--- Assignment ---
Beneath this line sits some data. Return only its lines from the one holding "align-items: flex-start ->" through the one holding "algorithm to view", inclusive, exactly, with the images removed.

--- Entries supplied ---
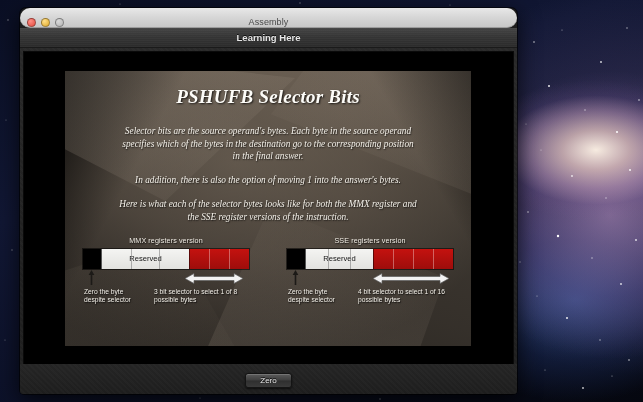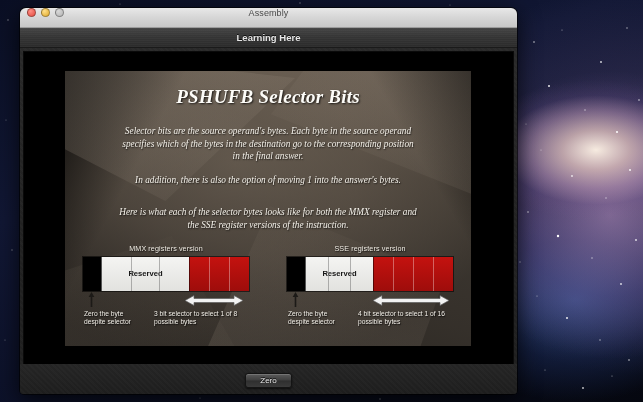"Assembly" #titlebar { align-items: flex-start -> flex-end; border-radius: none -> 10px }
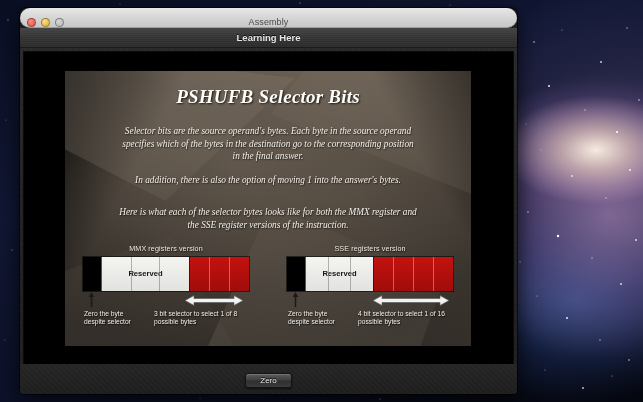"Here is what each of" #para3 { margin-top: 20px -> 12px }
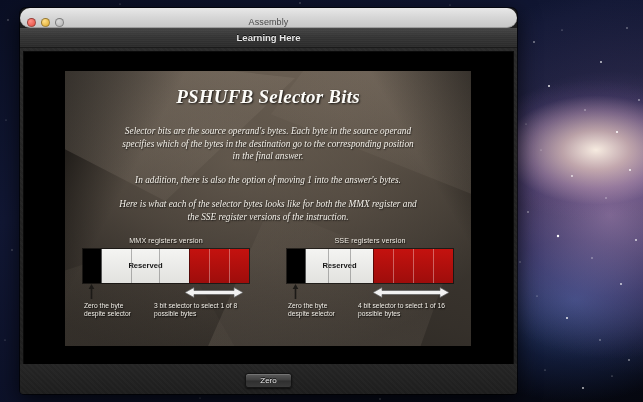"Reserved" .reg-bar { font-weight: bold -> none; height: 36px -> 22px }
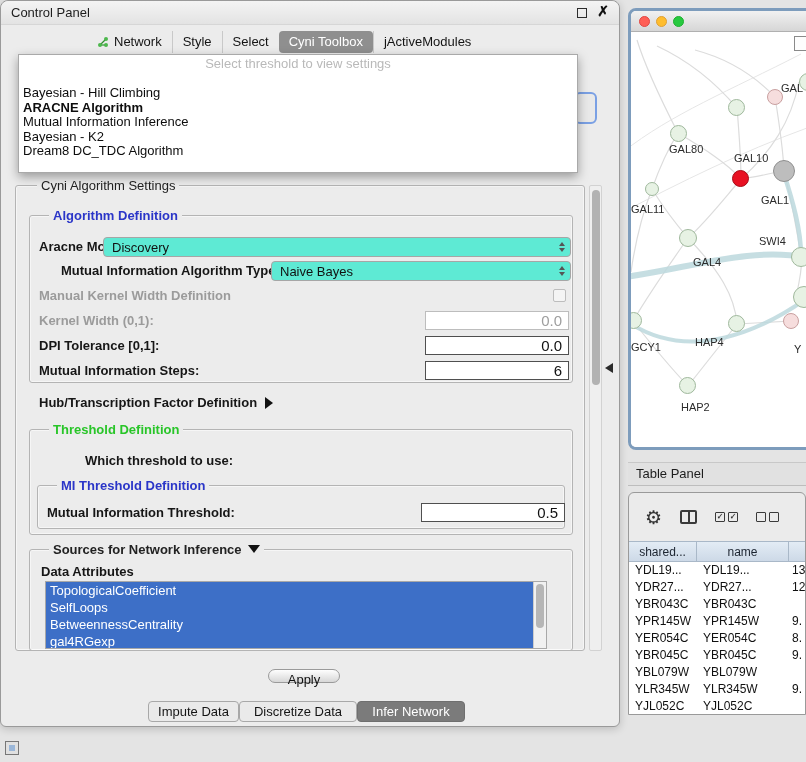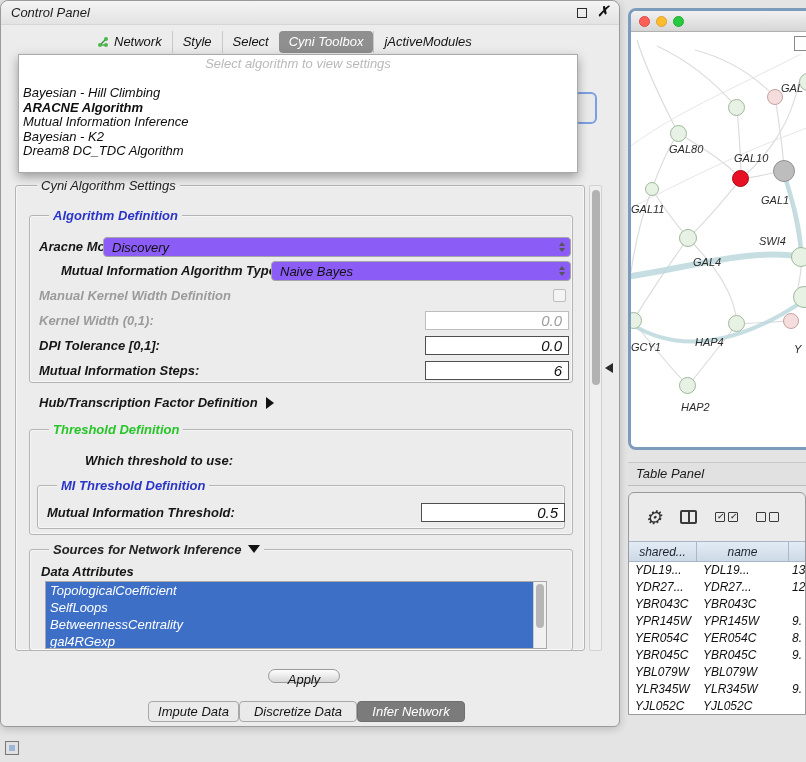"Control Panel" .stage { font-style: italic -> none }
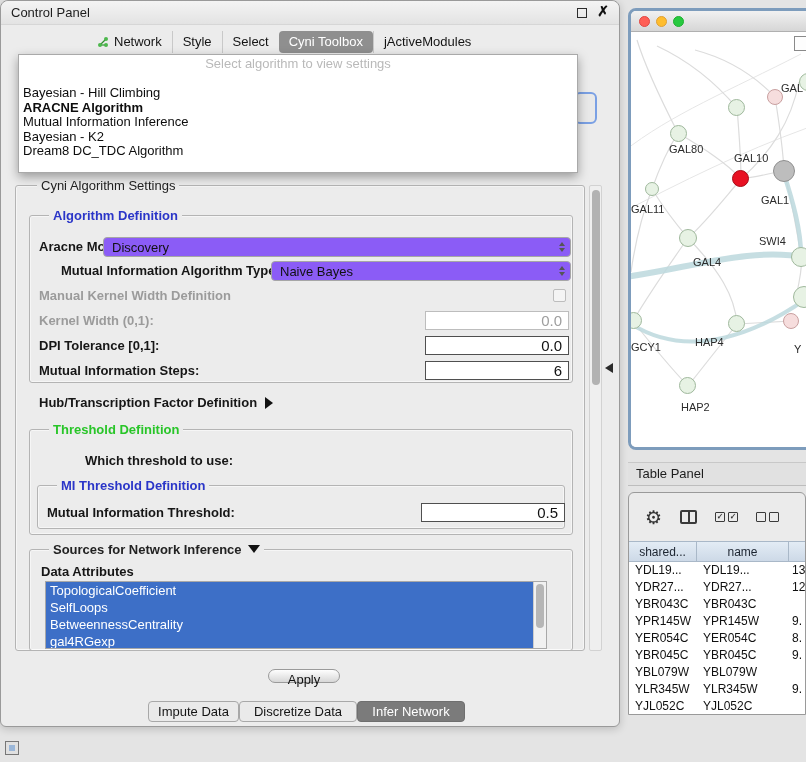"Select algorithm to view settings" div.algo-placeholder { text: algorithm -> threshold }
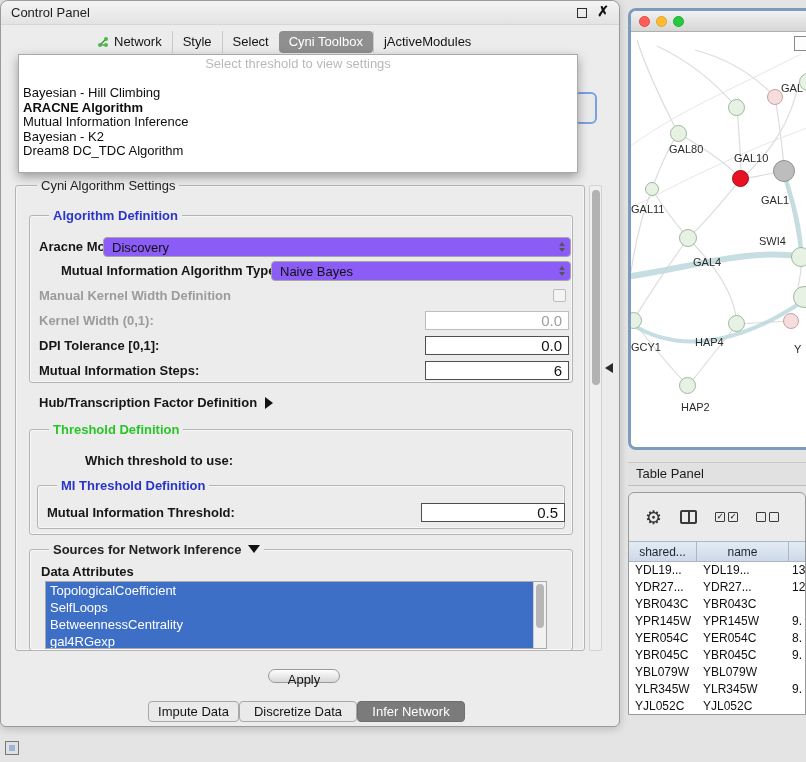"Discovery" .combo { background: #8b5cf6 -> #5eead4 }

...

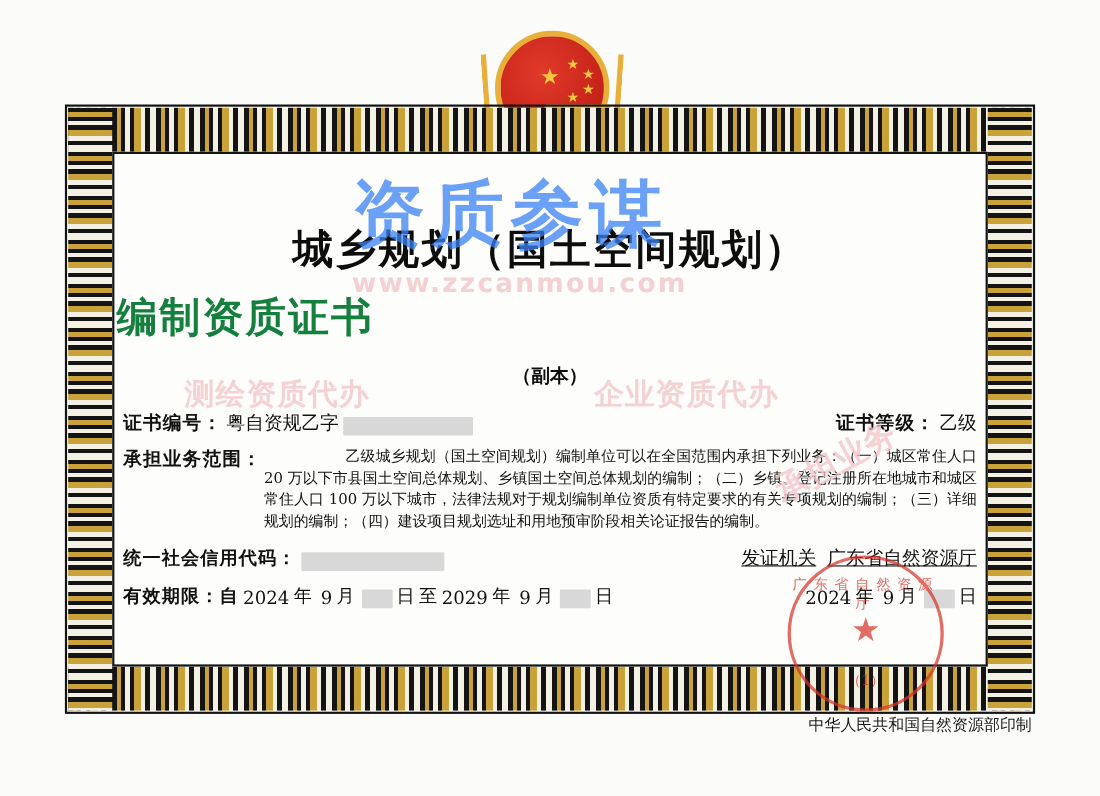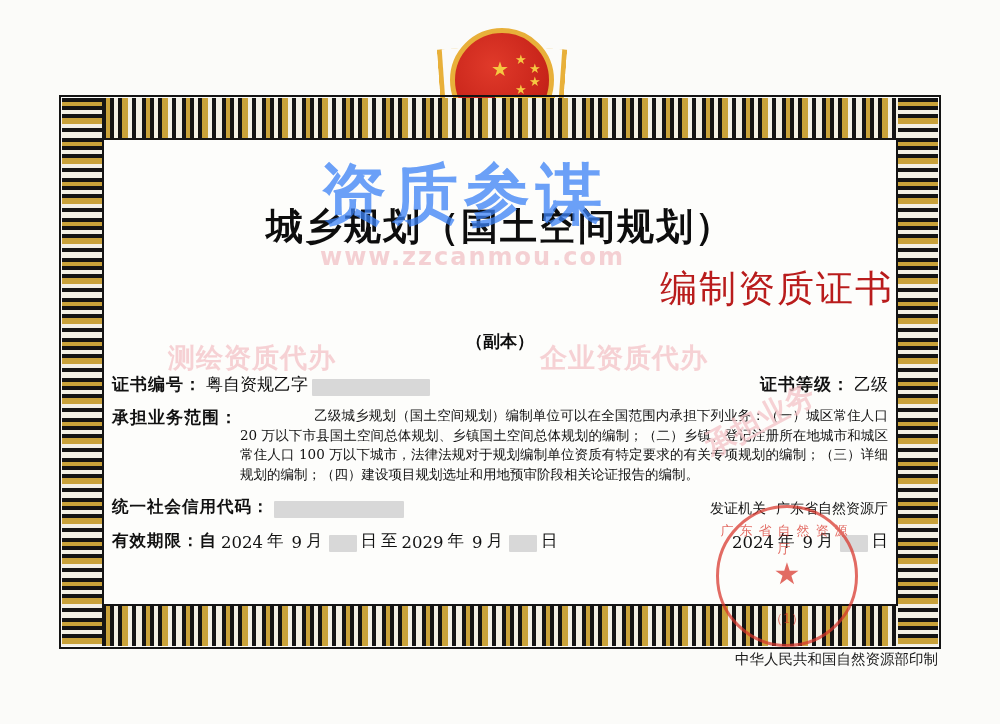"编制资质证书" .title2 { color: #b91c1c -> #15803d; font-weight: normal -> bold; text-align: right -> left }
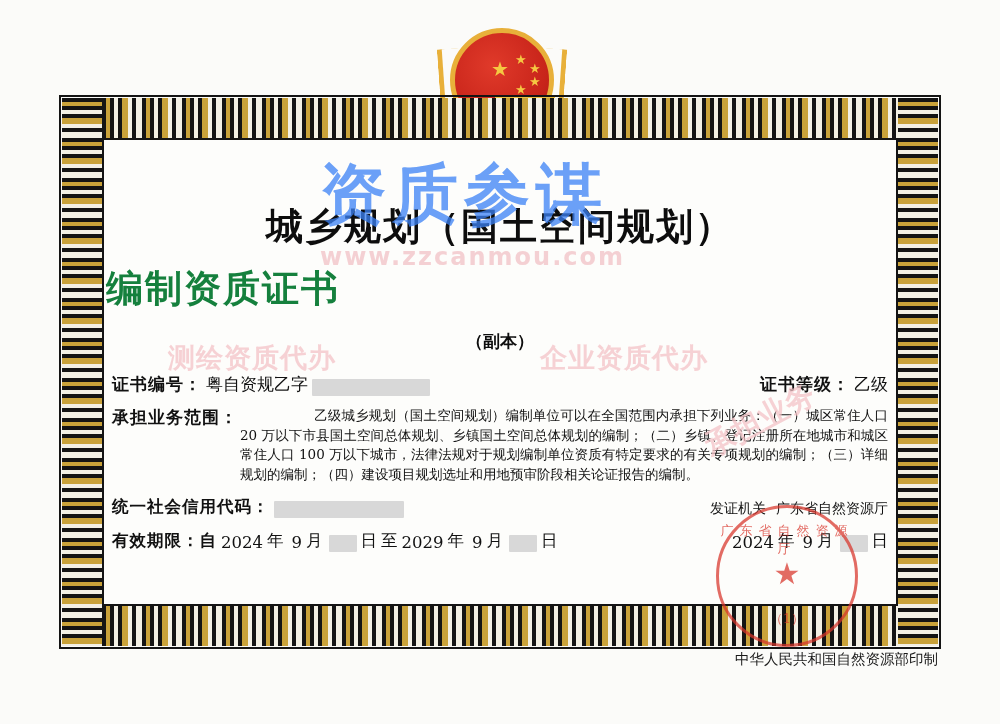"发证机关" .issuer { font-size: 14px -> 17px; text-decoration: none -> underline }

--- Exercise output ---
"Assembly" #titlebar { align-items: flex-start -> flex-end; border-radius: none -> 10px }
"Here is what each of" #para3 { margin-top: 20px -> 12px }
"Reserved" .reg-bar { font-weight: bold -> none; height: 36px -> 22px }
"Control Panel" .stage { font-style: italic -> none }
"Select algorithm to view settings" div.algo-placeholder { text: algorithm -> threshold }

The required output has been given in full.